Just two years after its launch, privately held Inhibrx LLC hooked Celgene Corp. in its first antibody license. The deal for the undisclosed target potentially could exceed $500 million, including up-front, clinical and regulatory milestone payments and royalties on commercial sales.

Although he declined to reveal details of the agreement, Inhibrx co-founder and CEO Mark Lappe said the funding makes the small biotech "capital independent."

Based in La Jolla, Calif., Inhibrx plans to limit its activities to biotherapeutics discovery and development, with an internally developed pipeline of monoclonal (mAb) and other antibodies, as well as fusion proteins.

The company is focusing on target discovery and selection and moving promising candidates through preclinical development before seeking to out-license them to biotechs and big pharmas for clinical development and commercialization.

Lappe was mum on the mechanism of action for the initial program but said it generated "considerable interest from a number of pharmaceutical companies" when Inhibrx shopped it around before Celgene closed the deal.

Inhibrx's scientists will work collaboratively with Summit, N.J.-based Celgene over the next year to advance the program. At that point, the big biotech will assume full responsibility for further development.

Inhibrx has 11 additional candidates under development in oncology, inflammatory disease and metabolic conditions, according to Lappe. They range from "very novel – no references in the literature – to highly differentiated biologics to validated targets," he said.

The company's goal is to develop a half-dozen programs per year and license three to four annually – 30 to 40 over the next decade – to partners, and "we're on target" to meet that timetable, Lappe told BioWorld Today.

The strategy is not unprecedented. Plenty of new business models, such as product development companies, have emerged over the years to help shepherd preclinical assets across the so-called "valley of death" until they can demonstrate proof of principle and attract the eye of a partner. (See BioWorld Insight, July 18, 2011.)

But Inhibrx is different in several ways. For starters, the firm was mostly self-funded by its founders, with a few private investors supplying some additional capital. The company has no intention of going public or seeking additional financing, Lappe said.

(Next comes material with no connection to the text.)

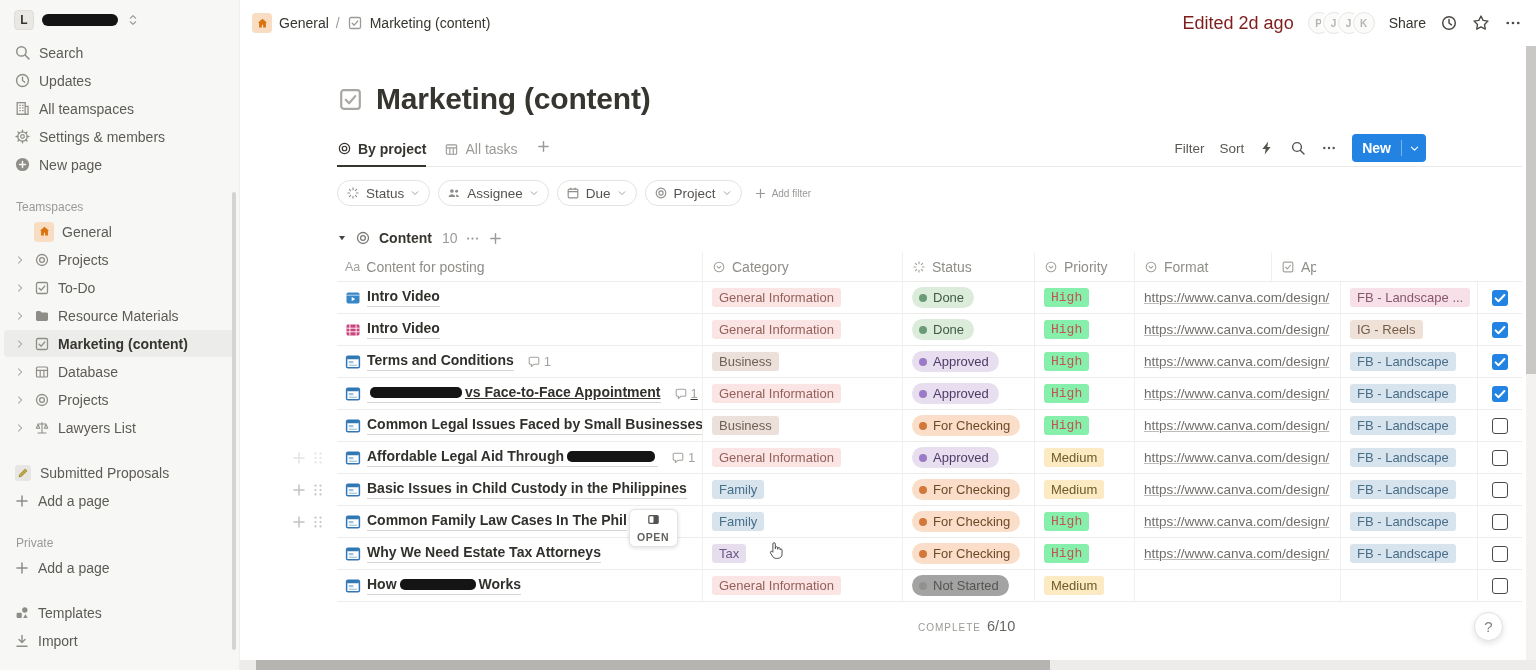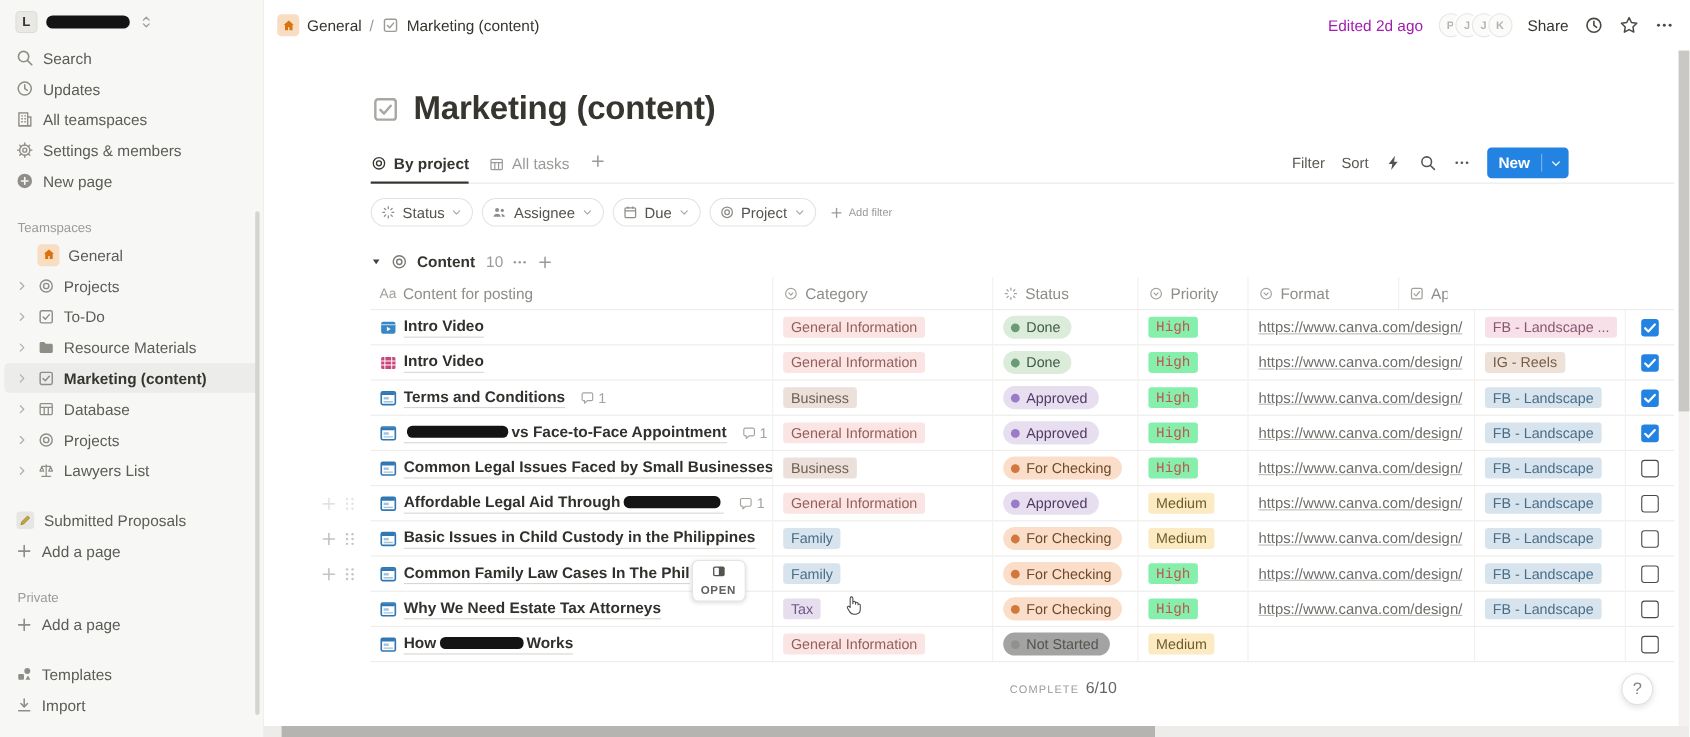"Edited 2d ago" .edited { color: #a21caf -> #7f1d1d; font-size: 14px -> 18px }
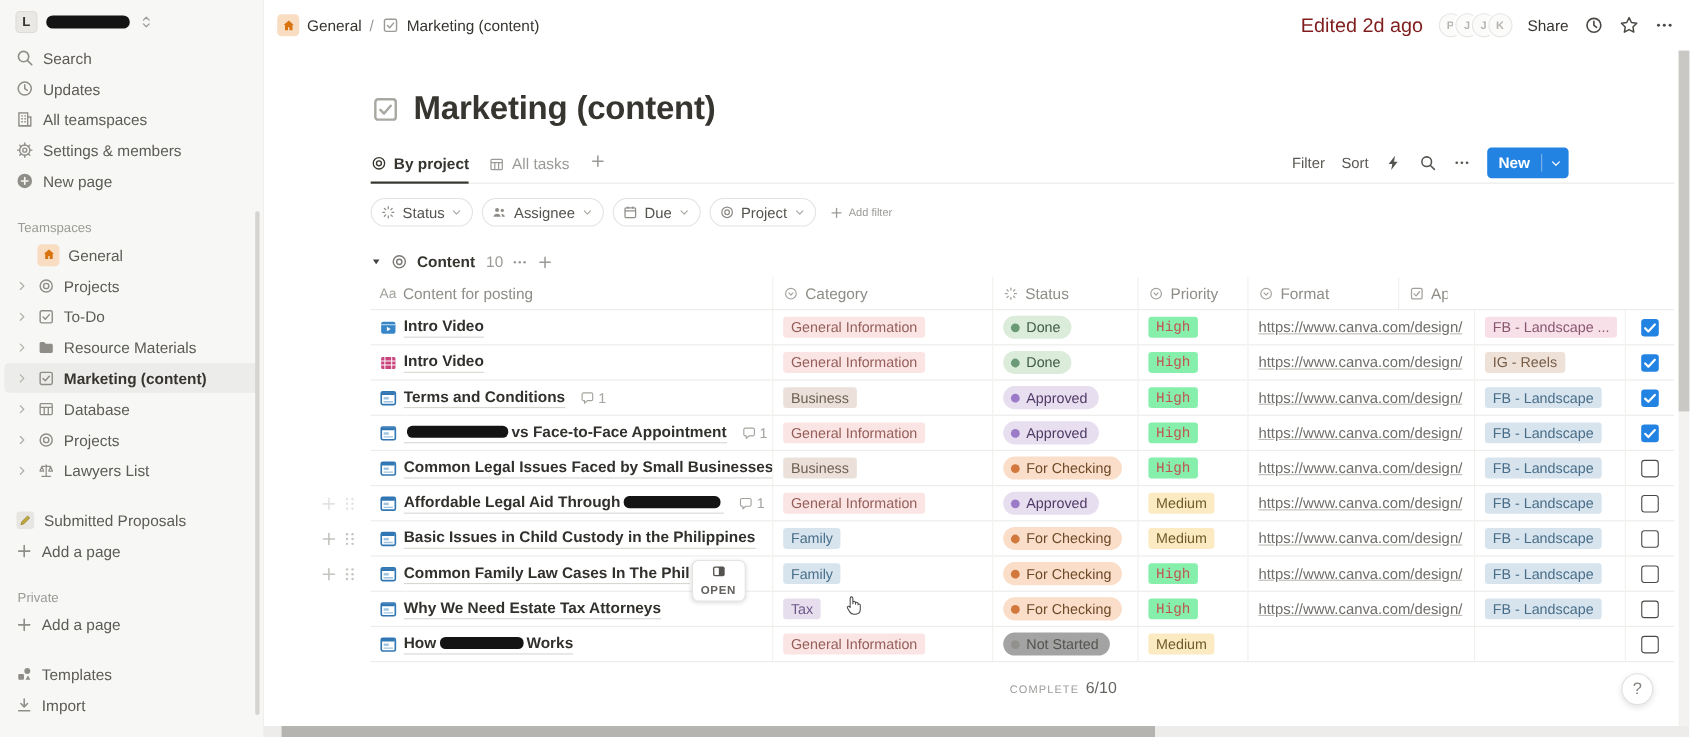"vs Face-to-Face Appointment" div.td { text-decoration: none -> underline }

Secondly, the company has no plans to expand significantly. Although Inhibrx may grow its head count modestly, from eight current employees to 10 or 11, "our idea of building a biologic drug development company is to do it very efficiently and to be prolific," Lappe explained.

The company operated quietly after its formation in 2010, but its founders are no strangers to biotech. Lappe was managing partner of Efficacy Biotech Fund, which had a major investment in antibody screening company Arius Research Inc., of Toronto, acquired in 2008 by Roche AG, of Basel, Switzerland, for $189.2 million. (See BioWorld Today, July 24, 2008.)

Scientific founders Quinn Deveraux, vice president of research and development, and Brendan Eckelman, vice president of scientific operations, both came from the Genomics Institute of the Novartis Research Foundation (GNF), the San Diego division of the Novartis Institutes for Biomedical Research (NIBR) that handles the earliest of early stage research.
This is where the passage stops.